• Kingsley Chinaza NWOSU, PhD Department of Educational Foundations Nnamdi Azikiwe University
  • Victor Chekume NWASOR Anambra State Post Secondary School System
  • Chioma Assumpta NEZIEANYA Awka, Anambra State


moral judgment, examination, malpractice, ethics, secondary,


The preponderance of cheating in examination/test has become so
alarming that concerned stakeholders are perturbed on its impact on
the moral ethos of the Nigerian society. Students’ engagement in
examination malpractices might stem from their moral judgment
stance. This study determined the moral judgments of secondary
school students on examination malpractices scenarios (pre-duringand-
post) in Nigeria.
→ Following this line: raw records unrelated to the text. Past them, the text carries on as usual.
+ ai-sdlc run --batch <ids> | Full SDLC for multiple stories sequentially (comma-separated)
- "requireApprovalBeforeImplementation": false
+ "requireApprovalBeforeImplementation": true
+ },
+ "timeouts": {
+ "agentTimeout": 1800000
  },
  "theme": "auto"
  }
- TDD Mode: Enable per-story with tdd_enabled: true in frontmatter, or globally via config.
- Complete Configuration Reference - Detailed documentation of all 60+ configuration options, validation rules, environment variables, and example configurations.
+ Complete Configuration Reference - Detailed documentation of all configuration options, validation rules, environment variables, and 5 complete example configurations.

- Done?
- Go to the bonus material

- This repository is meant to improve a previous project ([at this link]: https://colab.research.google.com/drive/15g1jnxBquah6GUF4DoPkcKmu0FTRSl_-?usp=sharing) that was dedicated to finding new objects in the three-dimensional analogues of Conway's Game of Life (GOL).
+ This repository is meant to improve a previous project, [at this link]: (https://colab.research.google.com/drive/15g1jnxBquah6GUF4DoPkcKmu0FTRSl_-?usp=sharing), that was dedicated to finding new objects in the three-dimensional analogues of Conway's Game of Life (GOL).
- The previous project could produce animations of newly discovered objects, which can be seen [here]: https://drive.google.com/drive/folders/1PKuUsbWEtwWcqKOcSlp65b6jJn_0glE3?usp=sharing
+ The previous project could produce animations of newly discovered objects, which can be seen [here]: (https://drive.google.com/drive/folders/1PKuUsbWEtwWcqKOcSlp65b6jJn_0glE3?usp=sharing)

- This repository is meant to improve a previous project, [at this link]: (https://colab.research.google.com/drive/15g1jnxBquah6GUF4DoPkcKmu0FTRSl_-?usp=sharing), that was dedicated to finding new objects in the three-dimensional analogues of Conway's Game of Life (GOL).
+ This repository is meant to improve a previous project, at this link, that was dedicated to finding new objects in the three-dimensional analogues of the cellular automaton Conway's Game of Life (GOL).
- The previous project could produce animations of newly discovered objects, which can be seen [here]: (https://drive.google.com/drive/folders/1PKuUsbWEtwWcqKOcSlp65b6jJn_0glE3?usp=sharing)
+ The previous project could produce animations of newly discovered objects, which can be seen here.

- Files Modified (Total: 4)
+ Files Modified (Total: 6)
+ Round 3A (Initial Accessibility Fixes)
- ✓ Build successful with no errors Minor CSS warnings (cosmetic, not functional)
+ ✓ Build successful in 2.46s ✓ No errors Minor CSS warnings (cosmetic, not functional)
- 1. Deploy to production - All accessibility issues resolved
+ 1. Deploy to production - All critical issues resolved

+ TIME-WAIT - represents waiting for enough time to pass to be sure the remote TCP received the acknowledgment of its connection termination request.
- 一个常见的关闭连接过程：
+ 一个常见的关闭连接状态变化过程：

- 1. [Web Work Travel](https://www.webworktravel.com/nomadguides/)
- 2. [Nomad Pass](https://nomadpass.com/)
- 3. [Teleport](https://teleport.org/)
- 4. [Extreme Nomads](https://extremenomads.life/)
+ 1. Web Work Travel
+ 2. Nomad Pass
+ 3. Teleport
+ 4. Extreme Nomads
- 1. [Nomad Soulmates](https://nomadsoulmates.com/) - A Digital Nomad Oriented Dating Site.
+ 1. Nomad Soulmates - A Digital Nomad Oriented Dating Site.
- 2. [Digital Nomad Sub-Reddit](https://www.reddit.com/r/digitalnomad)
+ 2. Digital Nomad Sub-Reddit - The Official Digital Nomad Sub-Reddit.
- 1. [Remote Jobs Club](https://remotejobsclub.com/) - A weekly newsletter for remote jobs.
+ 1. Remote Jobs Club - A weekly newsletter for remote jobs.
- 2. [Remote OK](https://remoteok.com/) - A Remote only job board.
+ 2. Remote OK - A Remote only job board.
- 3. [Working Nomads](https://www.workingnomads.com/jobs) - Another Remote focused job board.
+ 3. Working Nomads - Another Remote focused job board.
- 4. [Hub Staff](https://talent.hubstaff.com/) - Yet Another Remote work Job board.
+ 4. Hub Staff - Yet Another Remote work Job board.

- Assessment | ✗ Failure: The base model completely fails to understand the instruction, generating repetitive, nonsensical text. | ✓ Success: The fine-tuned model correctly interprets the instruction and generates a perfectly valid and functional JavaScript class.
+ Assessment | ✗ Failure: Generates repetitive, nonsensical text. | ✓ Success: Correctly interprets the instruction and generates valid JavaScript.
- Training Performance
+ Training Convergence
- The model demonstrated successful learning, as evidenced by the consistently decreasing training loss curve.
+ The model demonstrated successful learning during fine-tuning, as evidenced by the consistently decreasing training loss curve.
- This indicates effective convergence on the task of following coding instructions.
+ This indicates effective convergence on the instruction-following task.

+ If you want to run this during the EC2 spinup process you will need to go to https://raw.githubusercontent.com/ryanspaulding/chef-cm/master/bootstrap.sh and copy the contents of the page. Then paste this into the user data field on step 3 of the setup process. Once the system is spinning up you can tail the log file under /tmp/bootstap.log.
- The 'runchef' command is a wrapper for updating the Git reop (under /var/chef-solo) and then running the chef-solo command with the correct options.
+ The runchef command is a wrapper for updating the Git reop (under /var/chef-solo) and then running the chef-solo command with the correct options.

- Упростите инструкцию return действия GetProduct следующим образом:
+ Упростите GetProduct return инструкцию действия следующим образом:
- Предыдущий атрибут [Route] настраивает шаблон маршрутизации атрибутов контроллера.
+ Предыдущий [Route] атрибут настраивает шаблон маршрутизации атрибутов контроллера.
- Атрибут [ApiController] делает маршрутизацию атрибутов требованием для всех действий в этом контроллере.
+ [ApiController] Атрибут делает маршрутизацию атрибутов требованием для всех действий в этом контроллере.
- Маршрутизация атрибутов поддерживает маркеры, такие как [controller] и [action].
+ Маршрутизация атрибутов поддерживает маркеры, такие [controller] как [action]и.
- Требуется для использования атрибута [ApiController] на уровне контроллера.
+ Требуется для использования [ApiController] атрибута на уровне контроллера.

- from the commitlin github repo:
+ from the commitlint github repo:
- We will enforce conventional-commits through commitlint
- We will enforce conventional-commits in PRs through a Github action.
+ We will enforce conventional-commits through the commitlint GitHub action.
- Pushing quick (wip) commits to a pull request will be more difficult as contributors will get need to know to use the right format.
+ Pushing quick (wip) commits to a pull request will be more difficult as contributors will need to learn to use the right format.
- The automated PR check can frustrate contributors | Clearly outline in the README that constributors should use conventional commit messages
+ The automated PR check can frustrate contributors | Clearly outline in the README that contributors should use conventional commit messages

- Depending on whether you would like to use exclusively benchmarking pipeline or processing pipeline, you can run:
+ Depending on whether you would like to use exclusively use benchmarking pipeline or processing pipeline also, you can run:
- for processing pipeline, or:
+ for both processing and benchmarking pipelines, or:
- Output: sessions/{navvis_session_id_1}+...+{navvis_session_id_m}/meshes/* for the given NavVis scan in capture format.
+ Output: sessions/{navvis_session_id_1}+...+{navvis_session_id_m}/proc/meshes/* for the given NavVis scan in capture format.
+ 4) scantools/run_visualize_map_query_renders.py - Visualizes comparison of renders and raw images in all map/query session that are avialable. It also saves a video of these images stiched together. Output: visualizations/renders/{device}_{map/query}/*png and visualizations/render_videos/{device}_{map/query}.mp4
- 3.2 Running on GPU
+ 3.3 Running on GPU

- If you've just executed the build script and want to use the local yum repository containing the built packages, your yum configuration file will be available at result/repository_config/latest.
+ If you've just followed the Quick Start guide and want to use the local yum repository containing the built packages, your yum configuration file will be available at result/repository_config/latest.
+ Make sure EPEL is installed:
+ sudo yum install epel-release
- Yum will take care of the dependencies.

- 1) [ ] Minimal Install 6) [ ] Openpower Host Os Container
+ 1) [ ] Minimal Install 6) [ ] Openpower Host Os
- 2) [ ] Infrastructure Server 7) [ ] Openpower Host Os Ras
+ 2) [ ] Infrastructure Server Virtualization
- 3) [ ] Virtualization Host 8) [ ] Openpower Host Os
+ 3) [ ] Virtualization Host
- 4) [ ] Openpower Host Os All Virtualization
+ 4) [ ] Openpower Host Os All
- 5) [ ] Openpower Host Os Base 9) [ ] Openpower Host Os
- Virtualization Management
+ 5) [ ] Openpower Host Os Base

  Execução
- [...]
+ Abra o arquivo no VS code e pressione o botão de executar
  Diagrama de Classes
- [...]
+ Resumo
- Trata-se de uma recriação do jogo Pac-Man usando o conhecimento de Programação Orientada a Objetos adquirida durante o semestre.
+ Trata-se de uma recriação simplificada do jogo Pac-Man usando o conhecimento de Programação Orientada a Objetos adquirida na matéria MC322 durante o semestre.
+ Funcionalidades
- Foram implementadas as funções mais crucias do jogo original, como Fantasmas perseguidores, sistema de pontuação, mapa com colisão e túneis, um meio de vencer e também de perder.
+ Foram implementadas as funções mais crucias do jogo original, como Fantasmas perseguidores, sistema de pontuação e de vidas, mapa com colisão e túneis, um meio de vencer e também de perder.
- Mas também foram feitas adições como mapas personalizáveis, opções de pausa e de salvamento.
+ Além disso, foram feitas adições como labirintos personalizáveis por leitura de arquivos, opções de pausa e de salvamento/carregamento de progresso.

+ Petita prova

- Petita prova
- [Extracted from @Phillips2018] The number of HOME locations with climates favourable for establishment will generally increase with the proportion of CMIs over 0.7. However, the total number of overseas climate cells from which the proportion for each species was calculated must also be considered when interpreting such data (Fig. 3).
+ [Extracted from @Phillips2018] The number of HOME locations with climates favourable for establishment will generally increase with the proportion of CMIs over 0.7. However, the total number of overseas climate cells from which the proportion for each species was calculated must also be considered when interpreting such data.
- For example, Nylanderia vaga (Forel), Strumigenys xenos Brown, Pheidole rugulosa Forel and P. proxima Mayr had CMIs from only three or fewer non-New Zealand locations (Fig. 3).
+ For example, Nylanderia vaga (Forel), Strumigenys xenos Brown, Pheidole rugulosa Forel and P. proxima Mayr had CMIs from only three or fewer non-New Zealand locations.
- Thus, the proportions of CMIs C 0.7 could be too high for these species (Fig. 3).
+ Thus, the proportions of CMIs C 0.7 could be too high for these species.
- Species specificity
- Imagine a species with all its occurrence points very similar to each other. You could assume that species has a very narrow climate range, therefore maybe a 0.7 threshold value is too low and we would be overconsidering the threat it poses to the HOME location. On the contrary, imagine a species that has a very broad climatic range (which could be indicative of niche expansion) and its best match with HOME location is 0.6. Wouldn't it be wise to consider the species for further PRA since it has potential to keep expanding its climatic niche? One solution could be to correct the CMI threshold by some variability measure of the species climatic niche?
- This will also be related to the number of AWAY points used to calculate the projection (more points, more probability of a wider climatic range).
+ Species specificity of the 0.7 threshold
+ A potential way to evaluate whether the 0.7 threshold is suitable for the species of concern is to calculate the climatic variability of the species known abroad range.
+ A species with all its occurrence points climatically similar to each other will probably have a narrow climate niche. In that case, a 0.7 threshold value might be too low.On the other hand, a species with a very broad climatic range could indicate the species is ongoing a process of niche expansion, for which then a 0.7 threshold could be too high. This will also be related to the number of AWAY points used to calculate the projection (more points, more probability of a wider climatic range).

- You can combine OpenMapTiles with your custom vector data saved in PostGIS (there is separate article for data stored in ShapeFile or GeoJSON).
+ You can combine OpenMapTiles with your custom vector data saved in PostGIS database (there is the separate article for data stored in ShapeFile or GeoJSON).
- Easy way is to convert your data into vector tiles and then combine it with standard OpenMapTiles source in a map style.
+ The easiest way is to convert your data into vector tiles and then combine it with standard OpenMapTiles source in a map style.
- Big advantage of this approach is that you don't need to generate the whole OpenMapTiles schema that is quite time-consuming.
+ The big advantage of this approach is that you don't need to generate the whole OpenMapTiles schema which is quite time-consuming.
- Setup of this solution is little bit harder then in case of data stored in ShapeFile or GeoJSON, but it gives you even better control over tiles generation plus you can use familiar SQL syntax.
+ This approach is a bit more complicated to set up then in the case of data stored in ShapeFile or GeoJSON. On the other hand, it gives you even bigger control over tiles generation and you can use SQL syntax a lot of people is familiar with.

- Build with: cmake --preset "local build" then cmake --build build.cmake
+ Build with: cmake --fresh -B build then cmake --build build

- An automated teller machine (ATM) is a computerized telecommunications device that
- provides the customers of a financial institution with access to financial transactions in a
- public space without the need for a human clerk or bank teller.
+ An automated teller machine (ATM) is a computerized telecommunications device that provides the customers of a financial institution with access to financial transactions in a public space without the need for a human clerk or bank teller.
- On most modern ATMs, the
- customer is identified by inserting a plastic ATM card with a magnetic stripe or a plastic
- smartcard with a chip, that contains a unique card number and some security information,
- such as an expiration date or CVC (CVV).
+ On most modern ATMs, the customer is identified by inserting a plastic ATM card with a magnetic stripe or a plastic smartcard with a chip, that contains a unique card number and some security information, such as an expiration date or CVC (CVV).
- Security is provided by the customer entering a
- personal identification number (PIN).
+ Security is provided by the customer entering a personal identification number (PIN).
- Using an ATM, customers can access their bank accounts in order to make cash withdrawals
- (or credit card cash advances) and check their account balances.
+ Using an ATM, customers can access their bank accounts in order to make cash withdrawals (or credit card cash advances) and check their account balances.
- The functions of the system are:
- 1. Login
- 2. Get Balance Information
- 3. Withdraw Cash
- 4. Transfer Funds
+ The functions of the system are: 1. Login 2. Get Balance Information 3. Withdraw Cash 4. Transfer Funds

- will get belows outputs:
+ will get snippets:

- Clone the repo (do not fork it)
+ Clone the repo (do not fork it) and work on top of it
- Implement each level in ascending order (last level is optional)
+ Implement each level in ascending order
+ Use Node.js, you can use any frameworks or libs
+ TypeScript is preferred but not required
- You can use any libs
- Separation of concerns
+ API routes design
The survey research design was adopted and
four hundred secondary school students were sampled from two local
government areas in Onitsha Education Zone in Anambra State.
Results showed that on the average the percentages of students who
agreed that it is not wrong to violate the listed pre-during-and-post
examination ethics are 26.13%; 33.84% and 21.3% respectively.
Also the violation of the during-examination ethic had higher mean
score/percentage response in favor of those who think that it was not
wrong to violate them than the violation of pre-and-post examination
ethics. Multiple regression analysis showed that sex, class level, type
of school and location of the school are (joint) significant predictors
of students’ moral judgment in only two scenarios. However, only
school type made individual significant contribution in students’
moral judgment of the three examination malpractice scenarios.
Based on the findings recommendations were made.